Introduction to the Primates


Introduction to the Primates, by Daris R. Swindler. Seattle, WA: University of Washington Press. 1998. xv + 284 pp. $23.50 (soft cover).

When I first began teaching an integrated introductory primatology course in 1973, I was fortunate to use as a text Wilfred LeGros Clark's excellent book, The Antecedents of Man. It was inclusive, elementary, and inexpensive. Along with the new behavioral works of the previous decade, it could be used as a conceptual foundation for a course that covered basic primate biology and the recent discoveries in both primate behavior and paleontology. Soon, however, it was unavailable, and until now nothing ever quite replaced it, so that each year was an adventure of selecting from a new array of poor choices, since nothing stayed in print for very long and strictly behavioral ecology texts became more popular. Now, an introductory and comprehensive text has joined a recently competitive market in the great evolutionary anatomy tradition of Le Gros Clark.

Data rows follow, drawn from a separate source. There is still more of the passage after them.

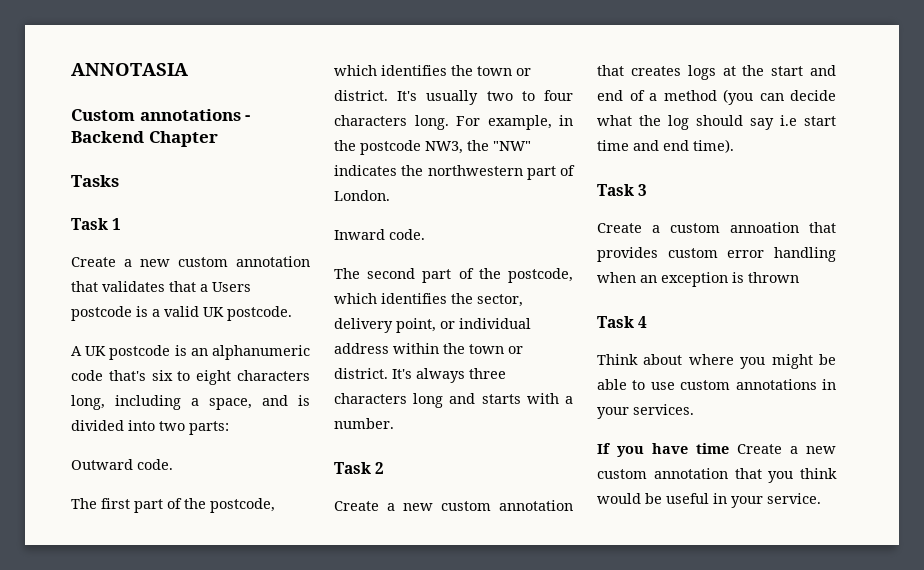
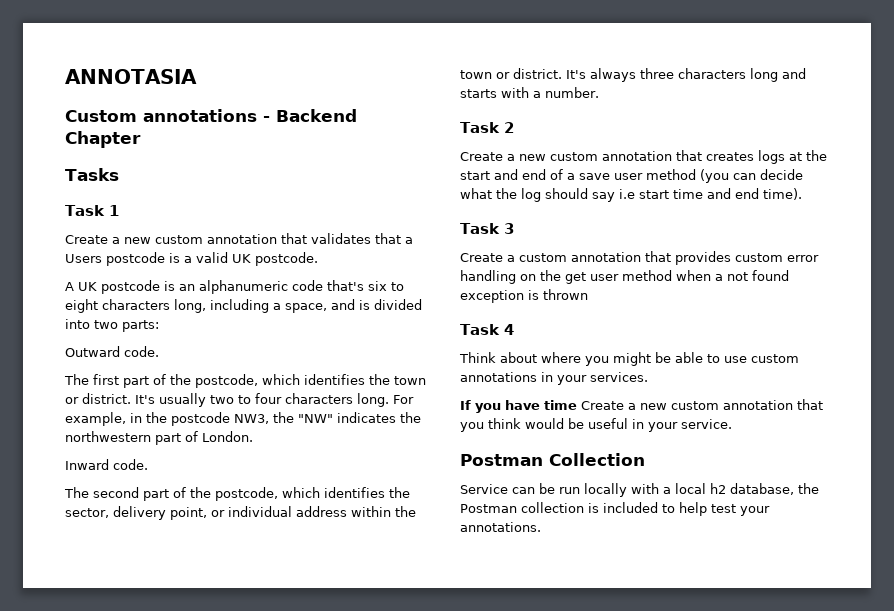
- Create a new custom annotation that creates logs at the start and end of a method (you can decide what the log should say i.e start time and end time).
+ Create a new custom annotation that creates logs at the start and end of a save user method (you can decide what the log should say i.e start time and end time).
- Create a custom annoation that provides custom error handling when an exception is thrown
+ Create a custom annotation that provides custom error handling on the get user method when a not found exception is thrown
+ Postman Collection
+ Service can be run locally with a local h2 database, the Postman collection is included to help test your annotations.

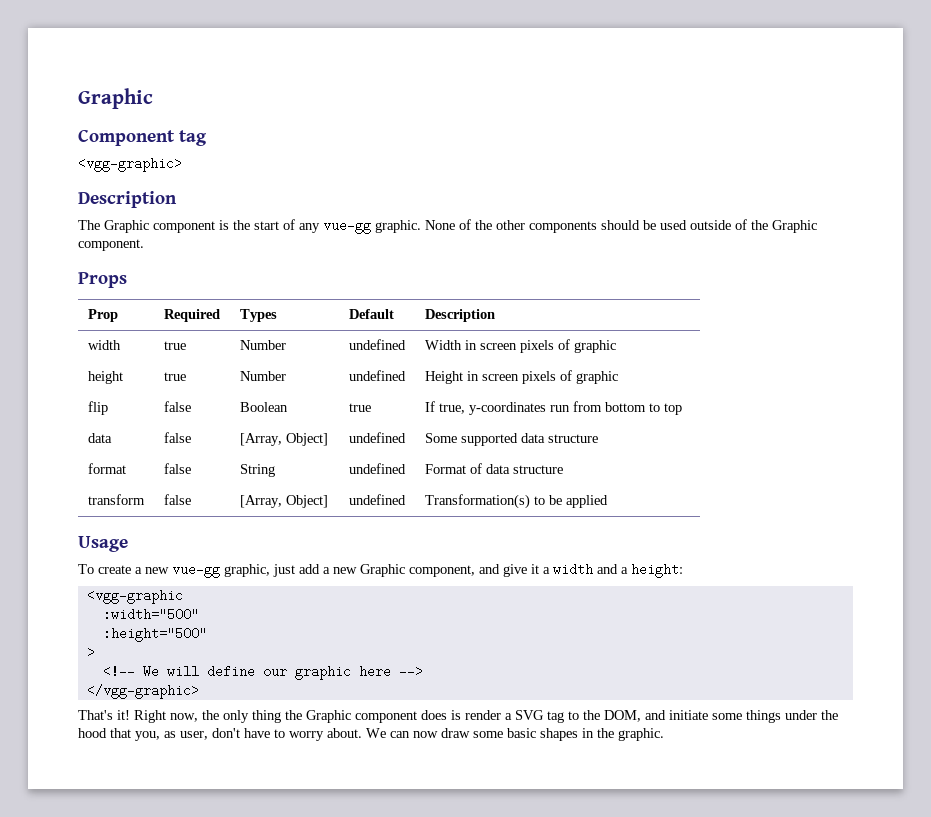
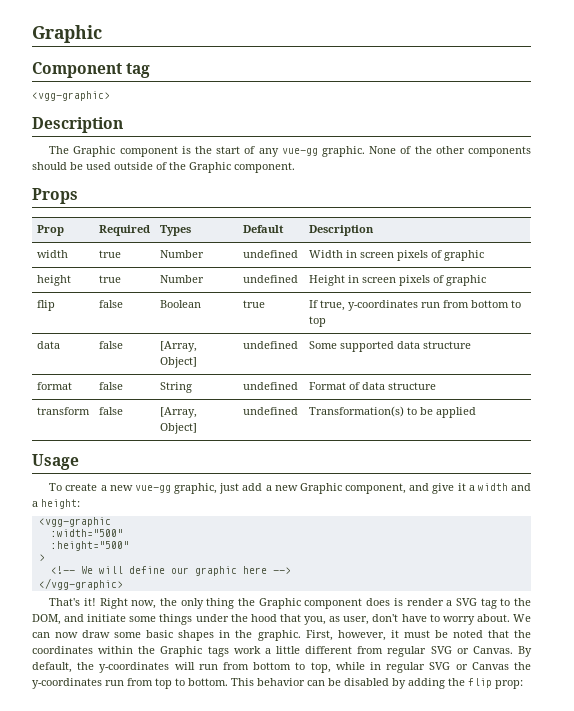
+ First, however, it must be noted that the coordinates within the Graphic tags work a little different from regular SVG or Canvas. By default, the y-coordinates will run from bottom to top, while in regular SVG or Canvas the y-coordinates run from top to bottom. This behavior can be disabled by adding the flip prop:

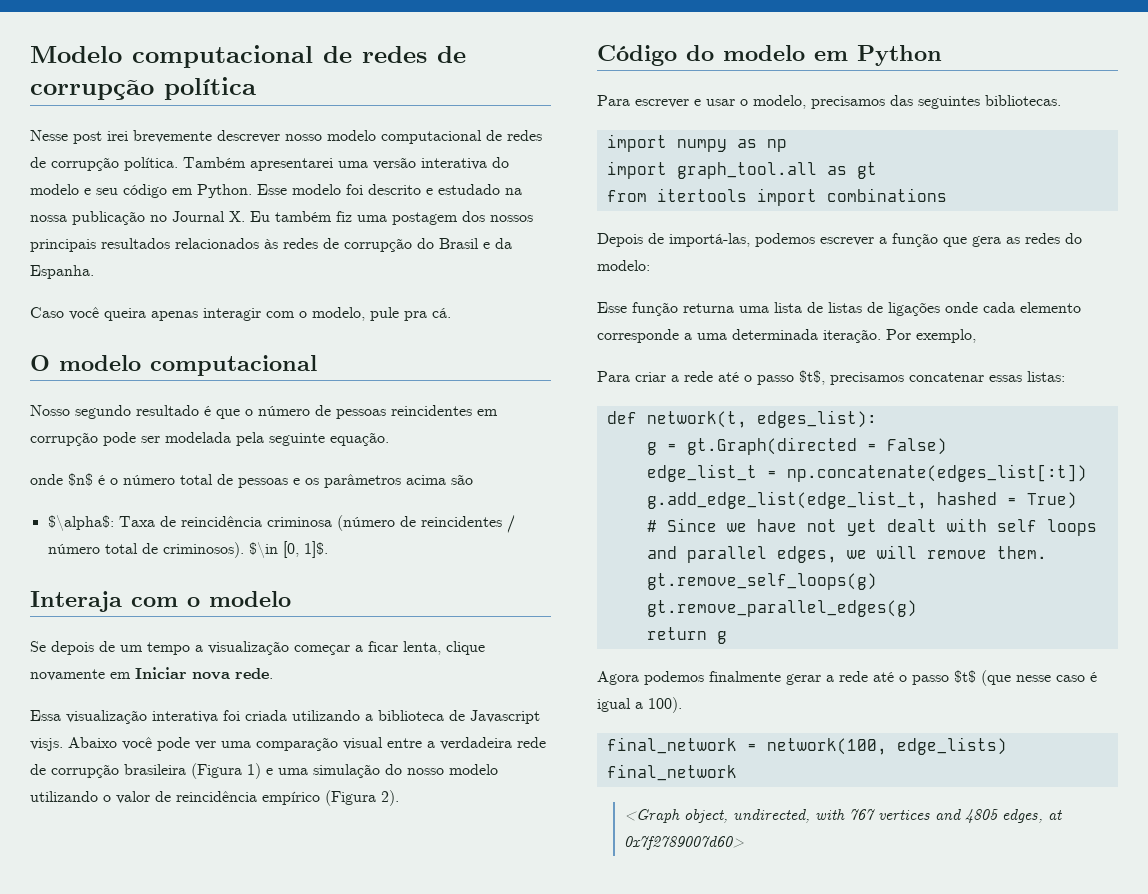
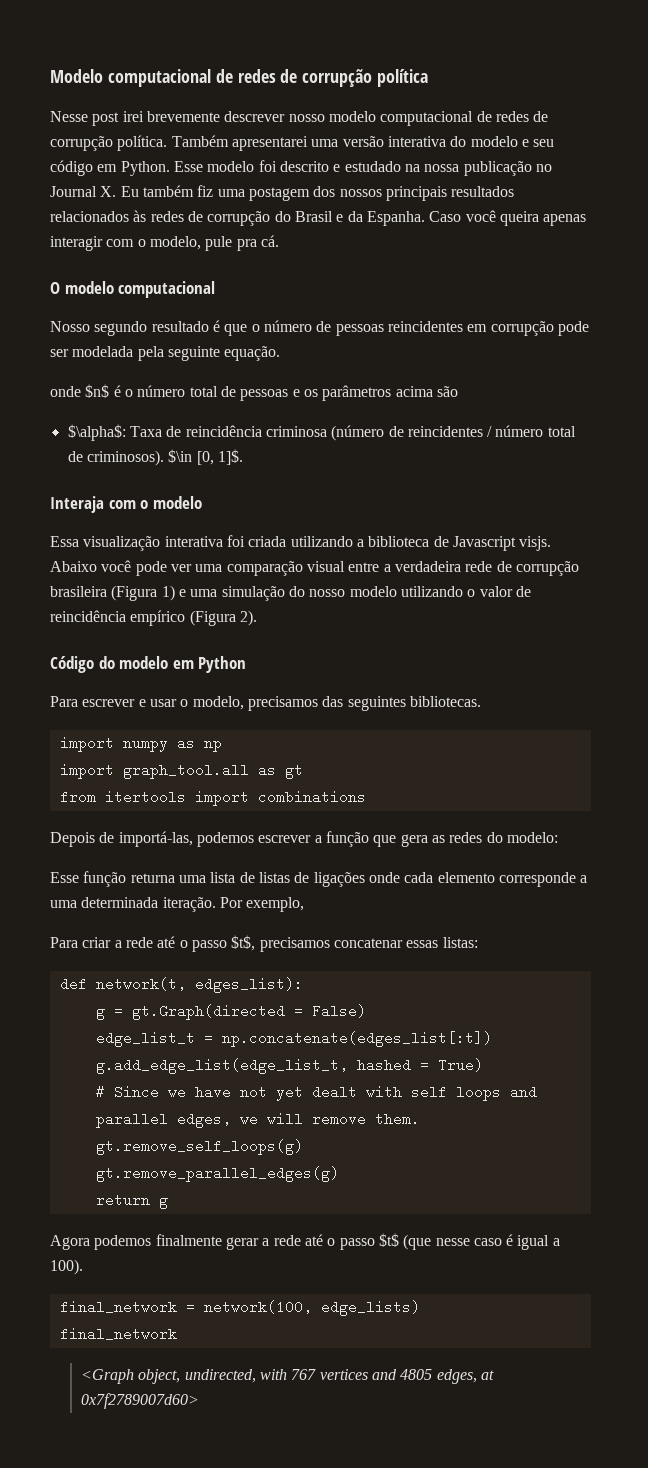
- Esse modelo foi descrito e estudado na nossa publicação no Journal X. Eu também fiz uma postagem dos nossos principais resultados relacionados às redes de corrupção do Brasil e da Espanha.
- Caso você queira apenas interagir com o modelo, pule pra cá.
+ Esse modelo foi descrito e estudado na nossa publicação no Journal X. Eu também fiz uma postagem dos nossos principais resultados relacionados às redes de corrupção do Brasil e da Espanha. Caso você queira apenas interagir com o modelo, pule pra cá.
- Se depois de um tempo a visualização começar a ficar lenta, clique novamente em Iniciar nova rede.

Introduction to the Primates by Daris Swindler obviously derives from the author's career as a highly successful teacher dealing with similar textbook problems. The author attempts the monumental task of providing sophomores a rudimentary background in contemporary comparative anatomy, primate paleobiology, behavioral ecology, and conservation biology in a modest 250 pages of text. In fact, Le Gros Clark is frequently quoted, and some excellent figures have been borrowed from his and the contemporary works of Schultz and the Napiers. Since all of the many clear and useful figures, excellent drawings, artwork, and even poetry that ornament and document this entertaining and informative textbook avoid color or other special effects, the cost is kept at a minimum in a nonprofit university press publication that should remain available for a decade or more. [End Page 480]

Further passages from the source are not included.